## Collection entries
************

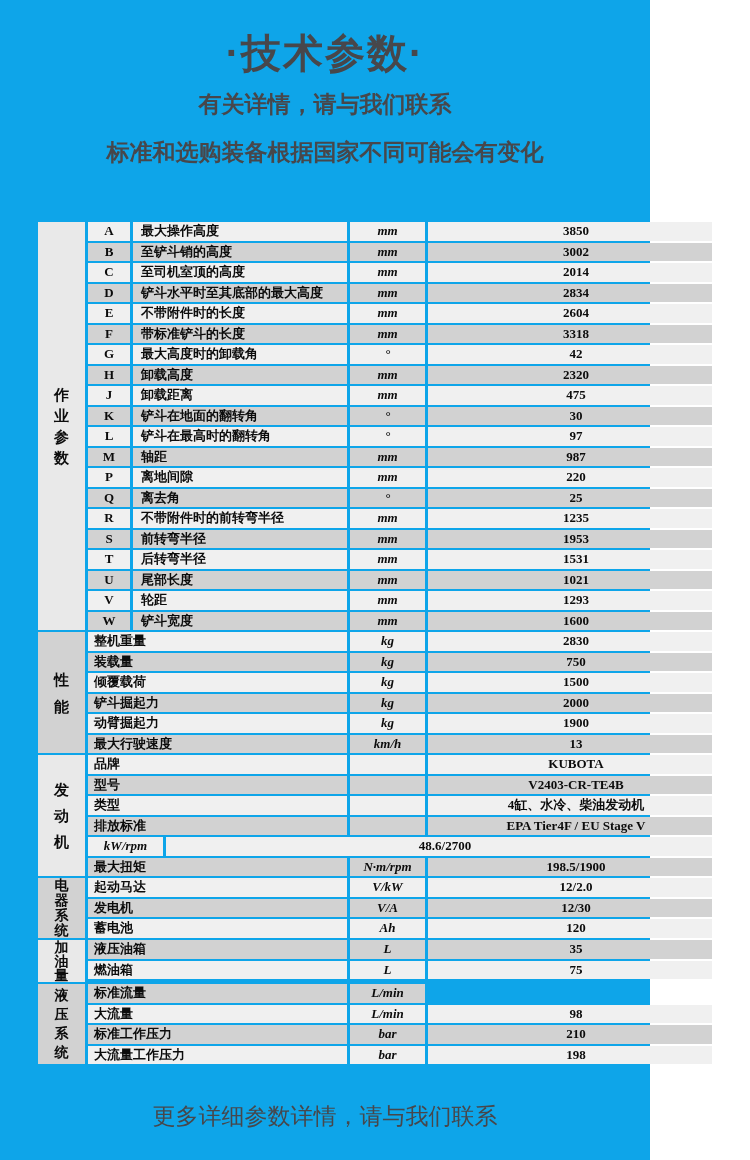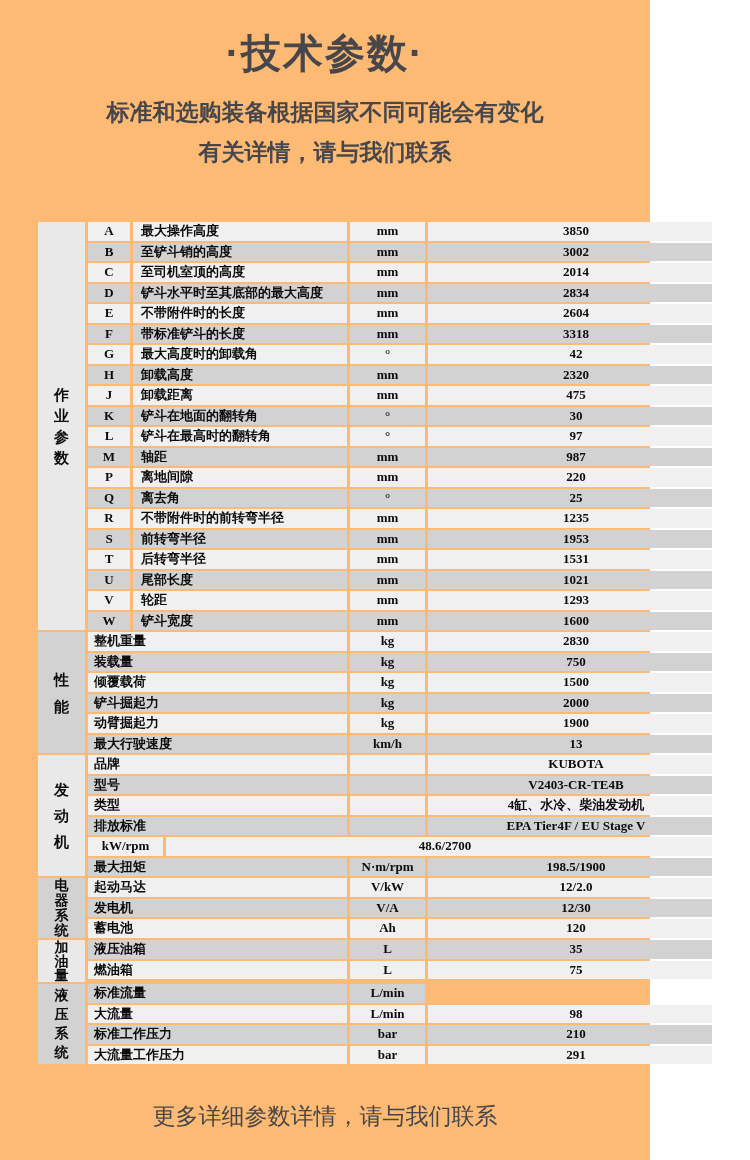--- a/index.html
+++ b/index.html
@@ -9,7 +9,7 @@
   }
   html,body{margin:0;padding:0;background:#ffffff;}
   body{width:750px;font-family:"Liberation Sans",sans-serif;color:var(--text);}
-  .page{width:650px;min-height:1160px;background:#fdba74;}
+  .page{width:650px;min-height:1160px;background:#0ea5e9;}
 
   
   .header{padding-top:26px;text-align:center;}

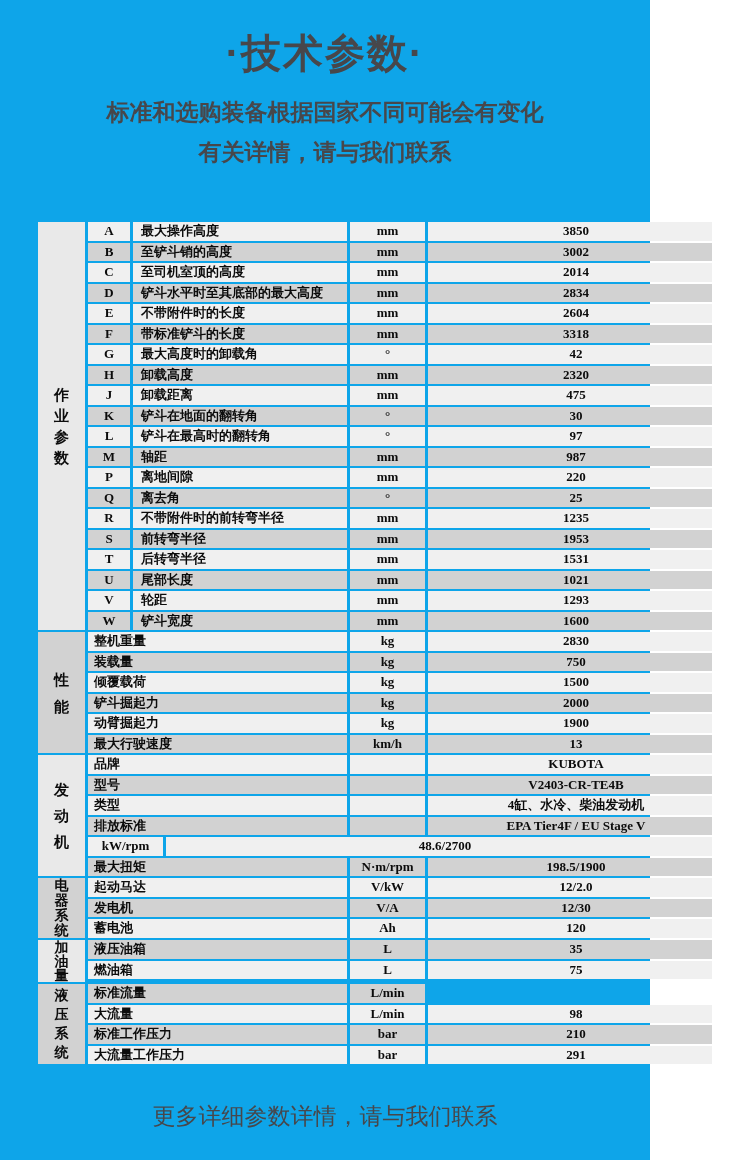--- a/index.html
+++ b/index.html
@@ -53,8 +53,8 @@
 <div class="page">
   <div class="header">
     <div class="title">·技术参数·</div>
+    <div class="subtitle second">有关详情，请与我们联系</div>
     <div class="subtitle first">标准和选购装备根据国家不同可能会有变化</div>
-    <div class="subtitle second">有关详情，请与我们联系</div>
   </div>
 
   <div class="spec-table">

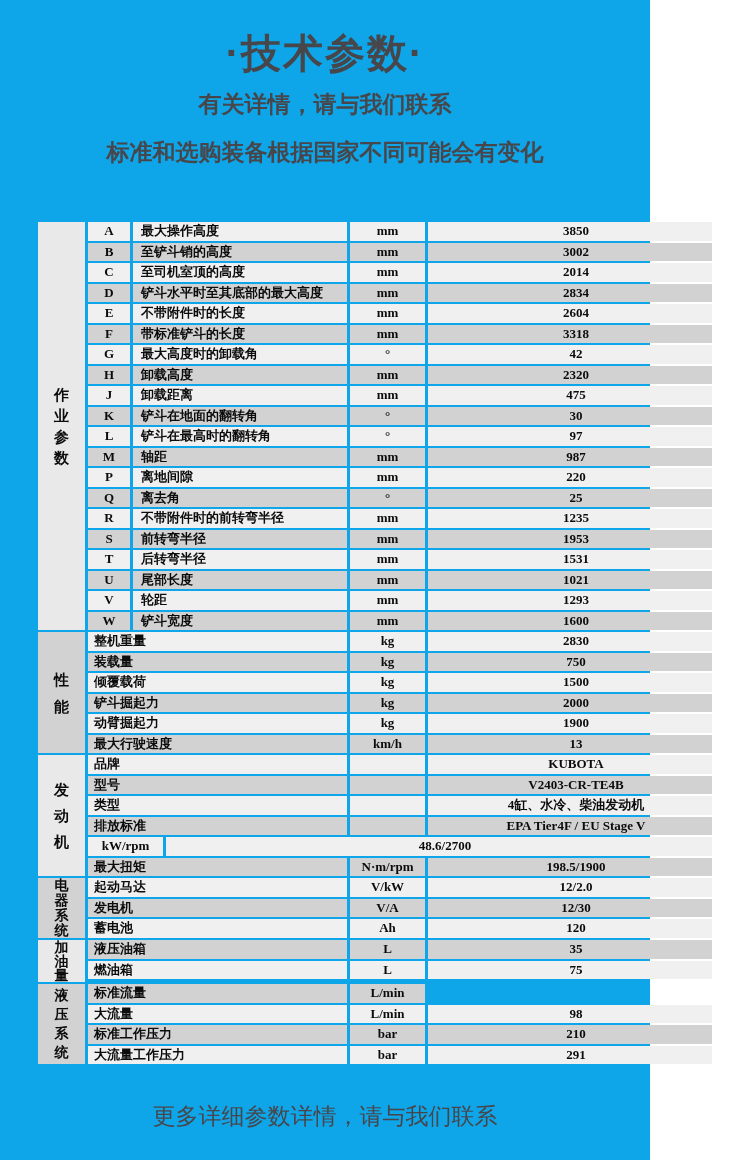--- a/index.html
+++ b/index.html
@@ -40,7 +40,7 @@
   .c-letter{width:42px;flex:0 0 42px;}
   .c-label{width:214px;flex:0 0 214px;justify-content:flex-start;padding-left:8px;}
   .c-label.wide{width:259px;flex:0 0 259px;padding-left:6px;}
-  .c-unit{width:75px;flex:0 0 75px;}
+  .c-unit{width:75px;flex:0 0 75px;font-style:italic;}
   .c-value{flex:1;padding-left:12px;}
 
   

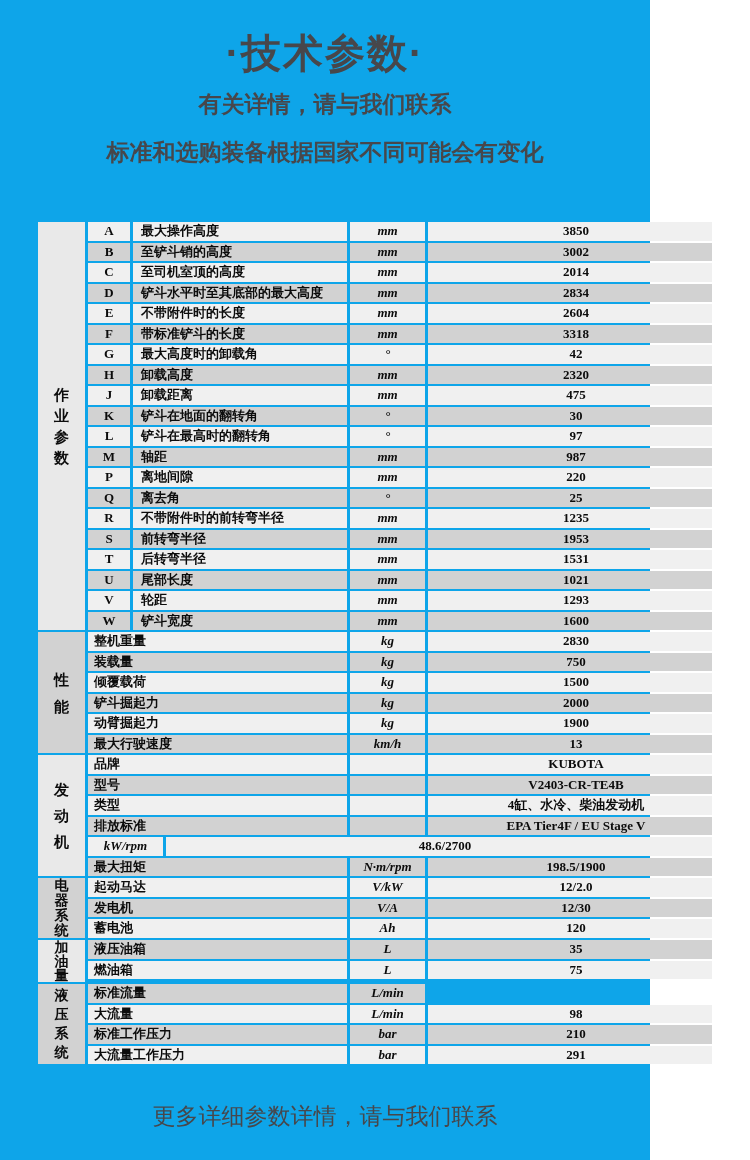--- a/index.html
+++ b/index.html
@@ -321,7 +321,7 @@
           <div class="row light">
             <div class="cell c-label wide">大流量工作压力</div>
             <div class="cell c-unit">bar</div>
-            <div class="cell c-value">291</div>
+            <div class="cell c-value">198</div>
           </div>
         </div>
       </div>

************

## Aim of the exercise
Return all lines of the data in which the string "cell" appears.

## Response area
             <div class="cell c-label wide">大流量工作压力</div>
             <div class="cell c-unit">bar</div>
-            <div class="cell c-value">291</div>
+            <div class="cell c-value">198</div>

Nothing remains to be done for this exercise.